Race constitutes a relationship with others, and it is through the process of racialisation that white people can establish and distinguish themselves from those who are deemed non-white – whether they are Indigenous, Black or other – and as superior. Therefore, to unpack this relational aspect of how race is operationalised and continues to structure society, we must look at the different ways in which the boundaries of exclusion and inclusion are drawn in order to maintain white hegemony. We cannot reduce anti-racism to cultural difference, to cultural competency, or to individual decolonisation journeys and moral awakenings.
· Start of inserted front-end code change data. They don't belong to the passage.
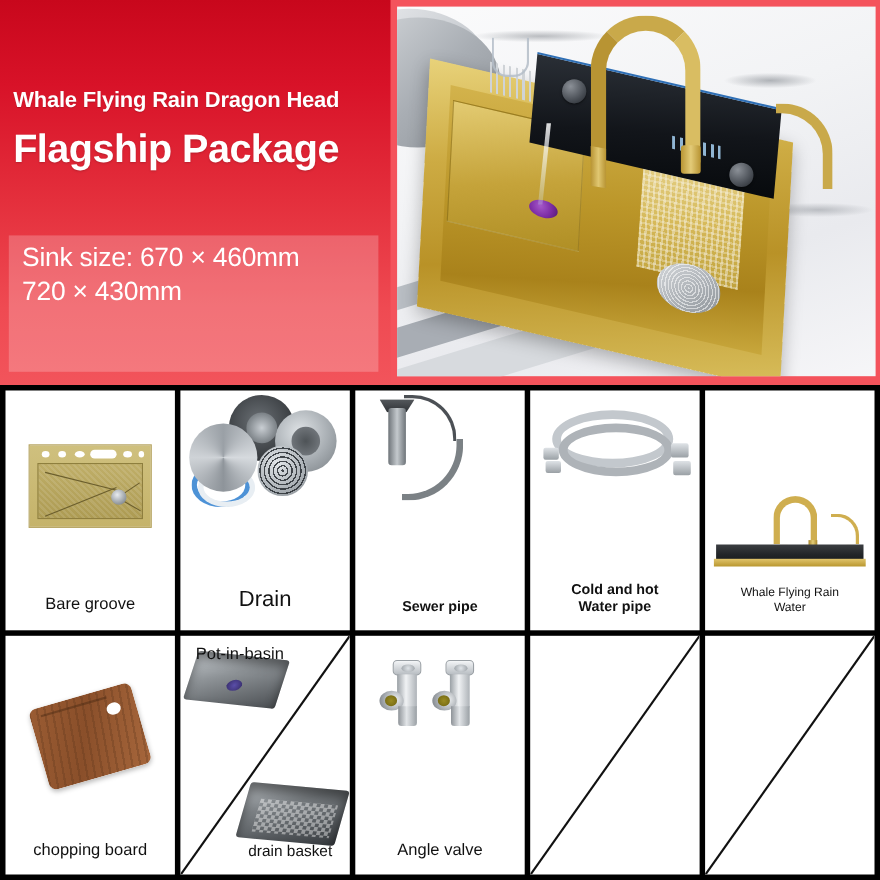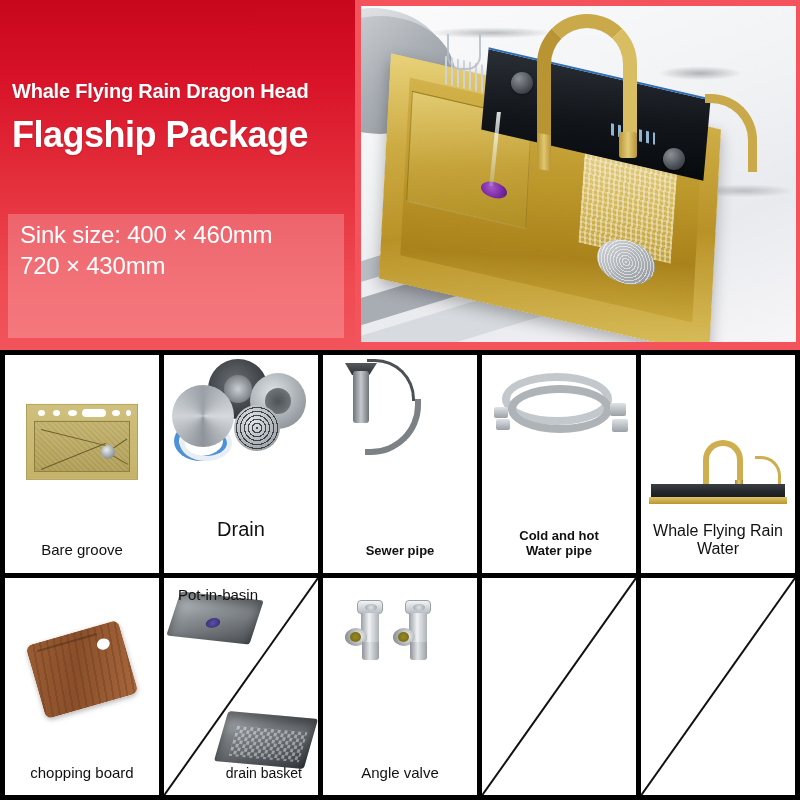"Sink size: 400 × 460mm" div.size-line { text: 400 -> 670 }
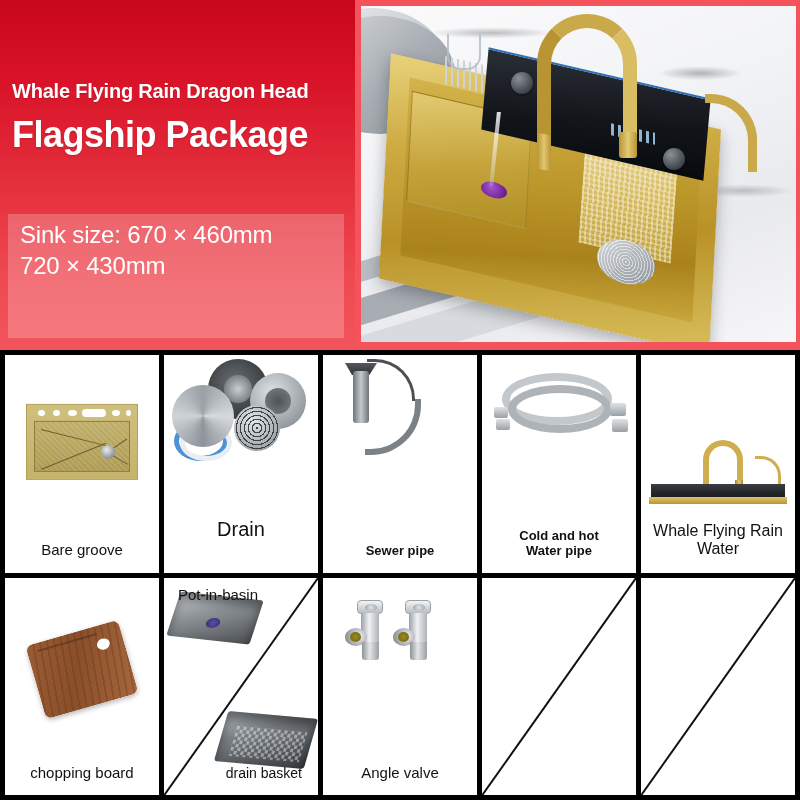"Drain" .cell-label.big { padding-bottom: 32px -> 16px }
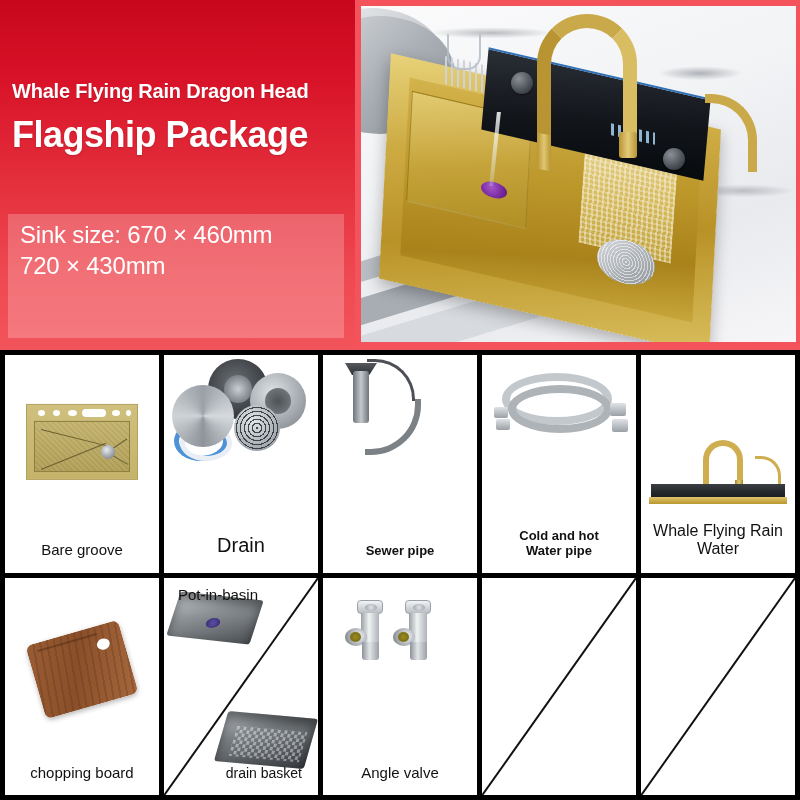"Whale Flying Rain" .cell-label.sm { font-size: 16px -> 11px }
For Pākehā it also means reconsidering whether they are re-centring themselves when working with other racial minorities groups or mediating relationships and solidarity efforts between tauiwi of colour and Māori. If racism means violence and dispossession, for Indigenous and people of colour, existing under white supremacy always already poses a risk to their lives. To be anti-racist therefore requires more than taking a stand ‘against a concept, a name, a category, a categorising [which] does not itself involve standing (up) against (a set of) conditions of being or living’ with racism. Anti-racism means standing up and challenging those conditions of racism and taking a risk to dismantle white supremacy. It needs to move beyond education and awareness and translate into actions that dismantle the colonial status quo.

Towards a Grammar of Race: In Aotearoa New Zealand is published by Bridget Williams Books. The other contributors are: Faisal Al-Asaad, Simon Barber, Garrick Cooper, Morgan Godfery, Kassie Hartendorp, Guled Mire, Adele Norris, Nathan Rew, Vera Seyra, Beth Teklezgi, Selome Teklezgi and Patrick Thomsen.